[User interface change data]
——

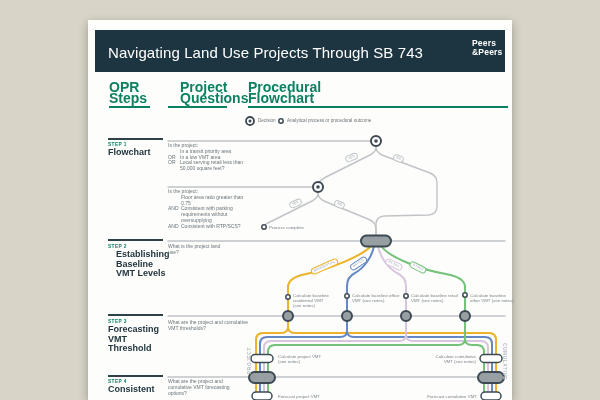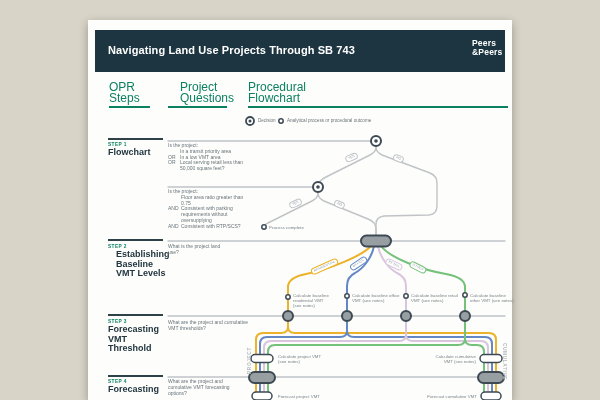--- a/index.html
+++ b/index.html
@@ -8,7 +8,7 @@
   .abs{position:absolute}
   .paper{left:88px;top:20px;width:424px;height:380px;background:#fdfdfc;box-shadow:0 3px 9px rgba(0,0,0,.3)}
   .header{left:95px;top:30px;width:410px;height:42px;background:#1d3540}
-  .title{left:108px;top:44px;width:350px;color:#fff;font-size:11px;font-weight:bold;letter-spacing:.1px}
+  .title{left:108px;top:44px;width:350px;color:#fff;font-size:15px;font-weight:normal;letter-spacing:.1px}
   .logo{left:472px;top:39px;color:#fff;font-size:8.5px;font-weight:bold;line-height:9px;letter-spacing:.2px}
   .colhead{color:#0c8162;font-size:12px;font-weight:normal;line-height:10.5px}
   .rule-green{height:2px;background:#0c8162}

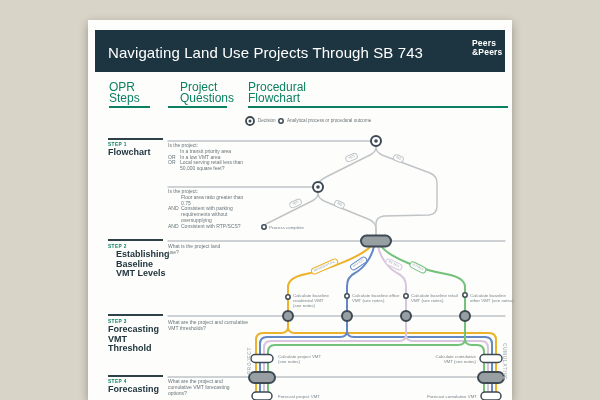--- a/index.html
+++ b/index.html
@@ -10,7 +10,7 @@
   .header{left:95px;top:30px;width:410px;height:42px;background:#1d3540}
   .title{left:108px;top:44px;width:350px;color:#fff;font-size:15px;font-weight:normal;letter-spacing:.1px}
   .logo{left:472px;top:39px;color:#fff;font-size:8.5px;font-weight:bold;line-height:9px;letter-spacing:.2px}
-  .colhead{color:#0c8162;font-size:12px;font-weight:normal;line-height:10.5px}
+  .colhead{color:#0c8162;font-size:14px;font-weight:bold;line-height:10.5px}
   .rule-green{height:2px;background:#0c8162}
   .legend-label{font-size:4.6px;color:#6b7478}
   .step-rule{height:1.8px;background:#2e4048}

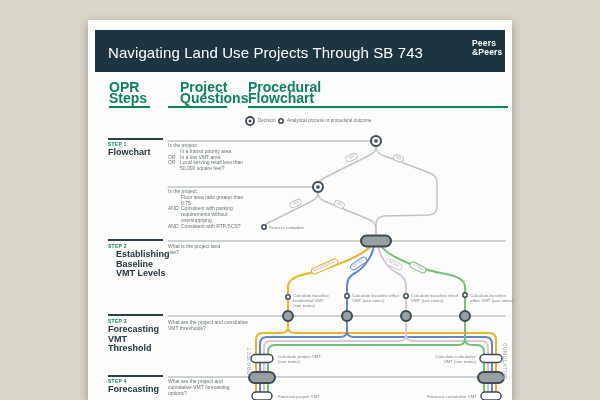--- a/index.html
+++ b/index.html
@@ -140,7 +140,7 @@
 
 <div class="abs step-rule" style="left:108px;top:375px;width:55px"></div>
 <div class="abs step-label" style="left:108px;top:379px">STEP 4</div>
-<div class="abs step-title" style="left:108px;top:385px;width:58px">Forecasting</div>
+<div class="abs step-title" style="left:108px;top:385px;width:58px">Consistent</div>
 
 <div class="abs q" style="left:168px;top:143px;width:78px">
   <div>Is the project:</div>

——

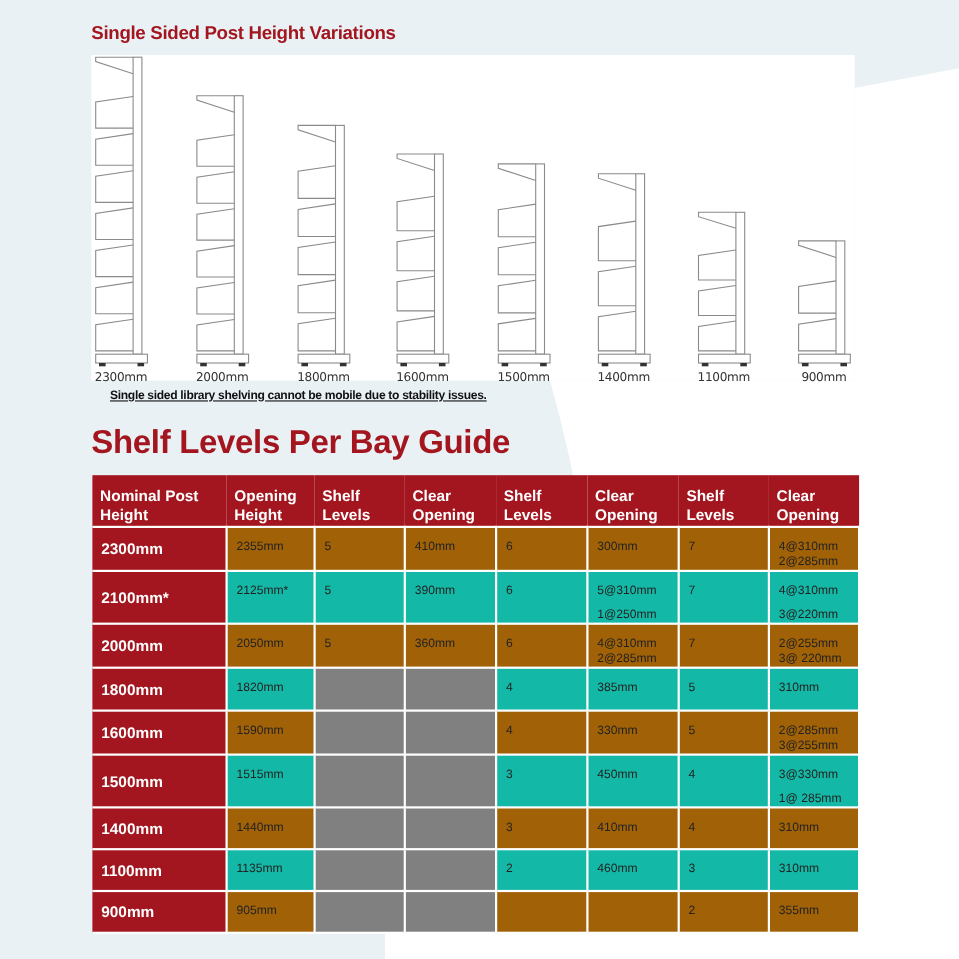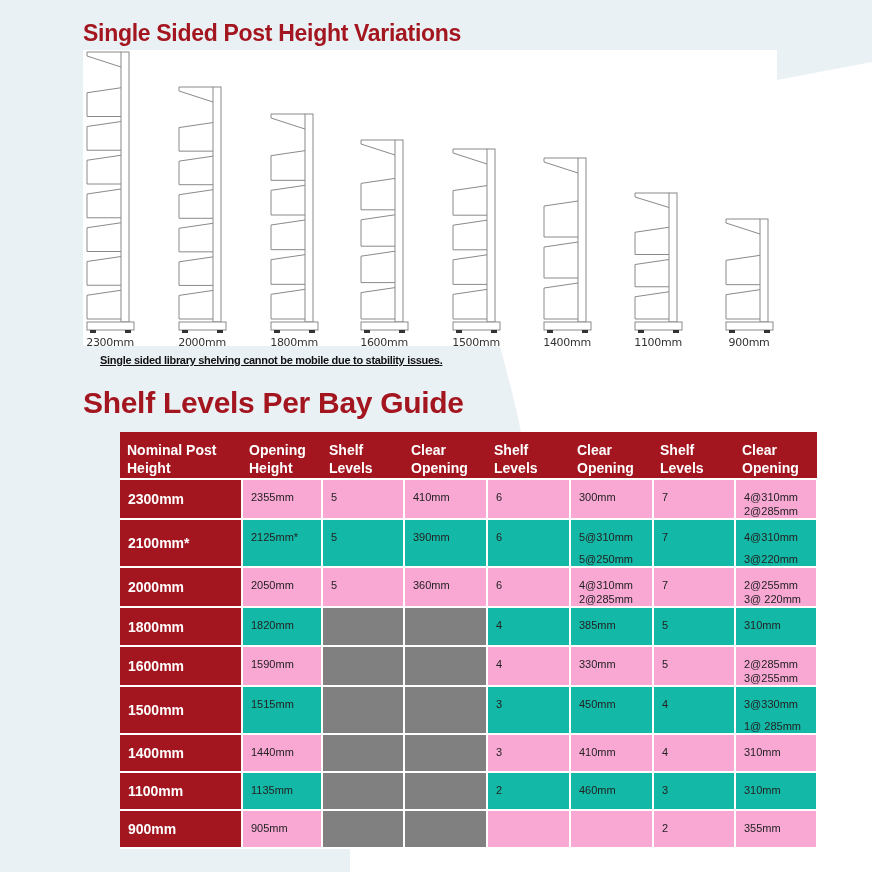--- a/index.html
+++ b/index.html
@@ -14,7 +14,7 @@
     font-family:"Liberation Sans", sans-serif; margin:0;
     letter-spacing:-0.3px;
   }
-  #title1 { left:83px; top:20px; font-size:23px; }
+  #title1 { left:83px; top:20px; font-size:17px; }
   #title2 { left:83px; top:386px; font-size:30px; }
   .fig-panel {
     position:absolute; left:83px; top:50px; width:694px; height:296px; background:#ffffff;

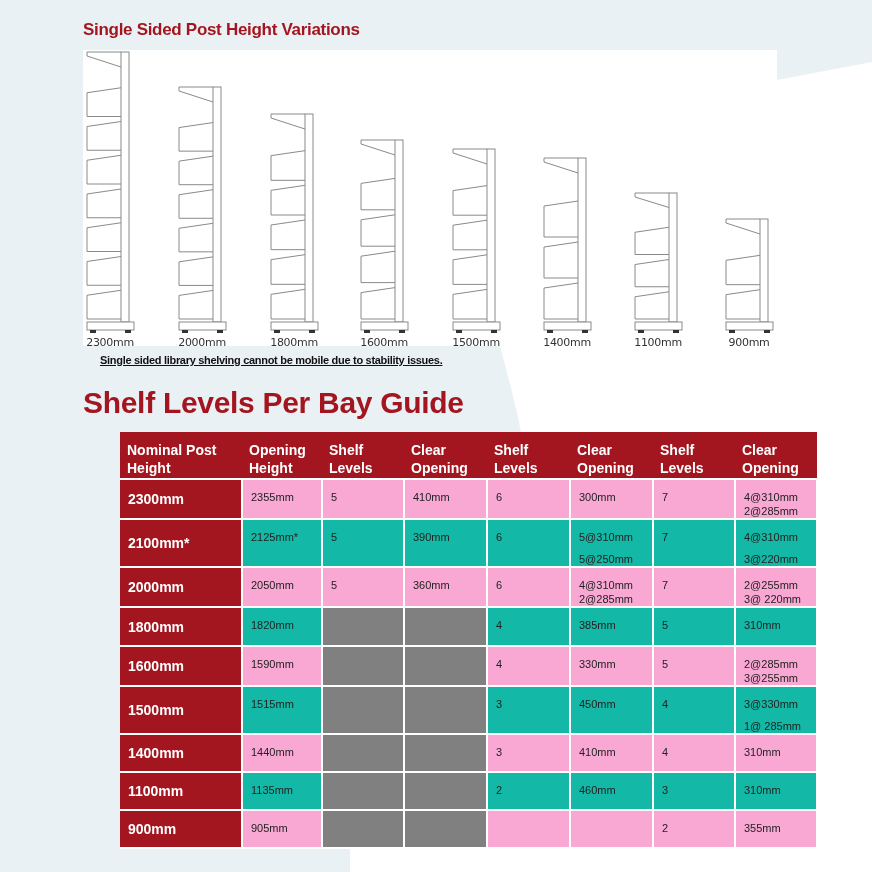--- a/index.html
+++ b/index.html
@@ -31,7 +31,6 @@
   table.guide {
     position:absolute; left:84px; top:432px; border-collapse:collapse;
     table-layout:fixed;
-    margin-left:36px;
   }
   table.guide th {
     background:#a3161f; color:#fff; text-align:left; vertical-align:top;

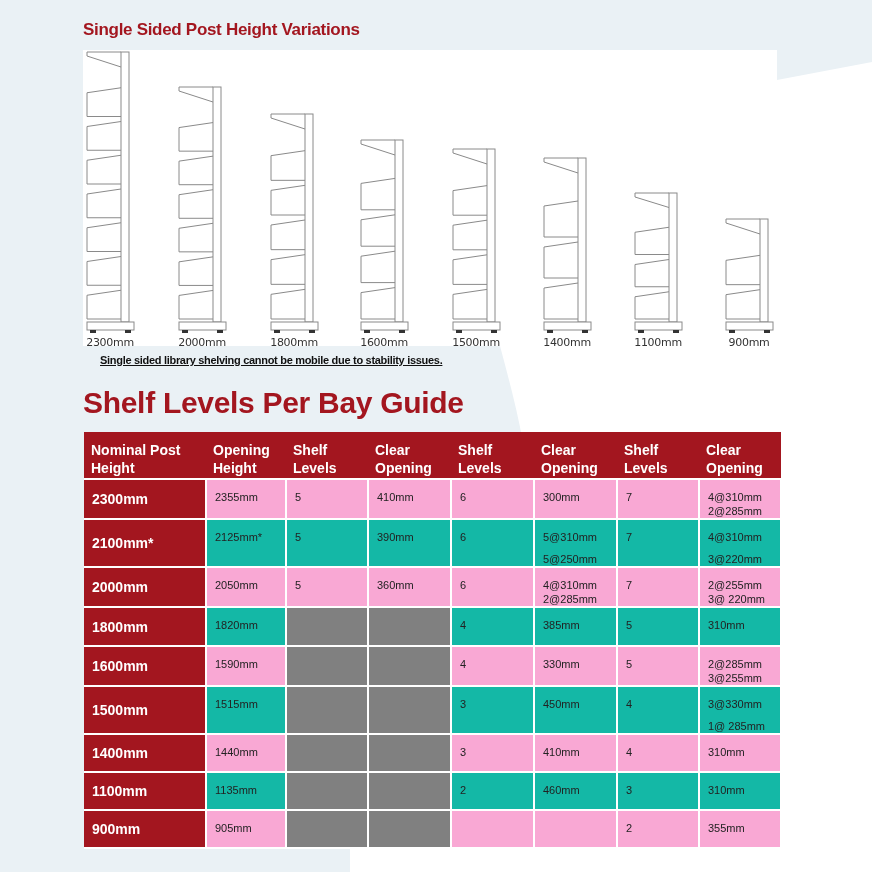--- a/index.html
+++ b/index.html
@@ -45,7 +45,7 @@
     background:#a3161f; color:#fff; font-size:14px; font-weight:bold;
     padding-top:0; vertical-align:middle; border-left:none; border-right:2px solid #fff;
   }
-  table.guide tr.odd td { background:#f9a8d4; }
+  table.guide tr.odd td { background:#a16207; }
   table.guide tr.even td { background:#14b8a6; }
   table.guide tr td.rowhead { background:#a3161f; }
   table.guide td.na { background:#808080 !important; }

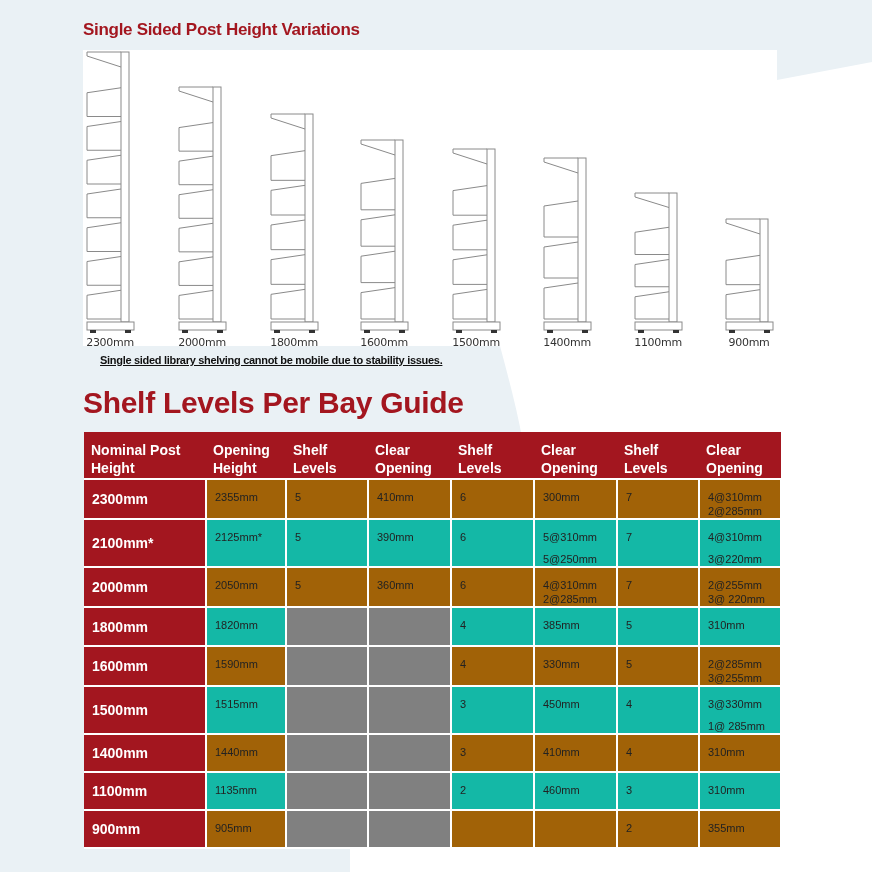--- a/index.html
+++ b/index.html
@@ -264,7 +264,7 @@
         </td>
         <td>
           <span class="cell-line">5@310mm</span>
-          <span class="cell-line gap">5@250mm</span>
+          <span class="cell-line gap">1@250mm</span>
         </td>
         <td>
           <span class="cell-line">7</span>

——

Note every line above where the string "rule" shows up, and copy those lines.

▸ Reply to the task:
   .rule-green{height:2px;background:#0c8162}
   .rule-green{height:2px;background:#0c8162}
   .step-rule{height:1.8px;background:#2e4048}
 <div class="abs step-rule" style="left:108px;top:375px;width:55px"></div>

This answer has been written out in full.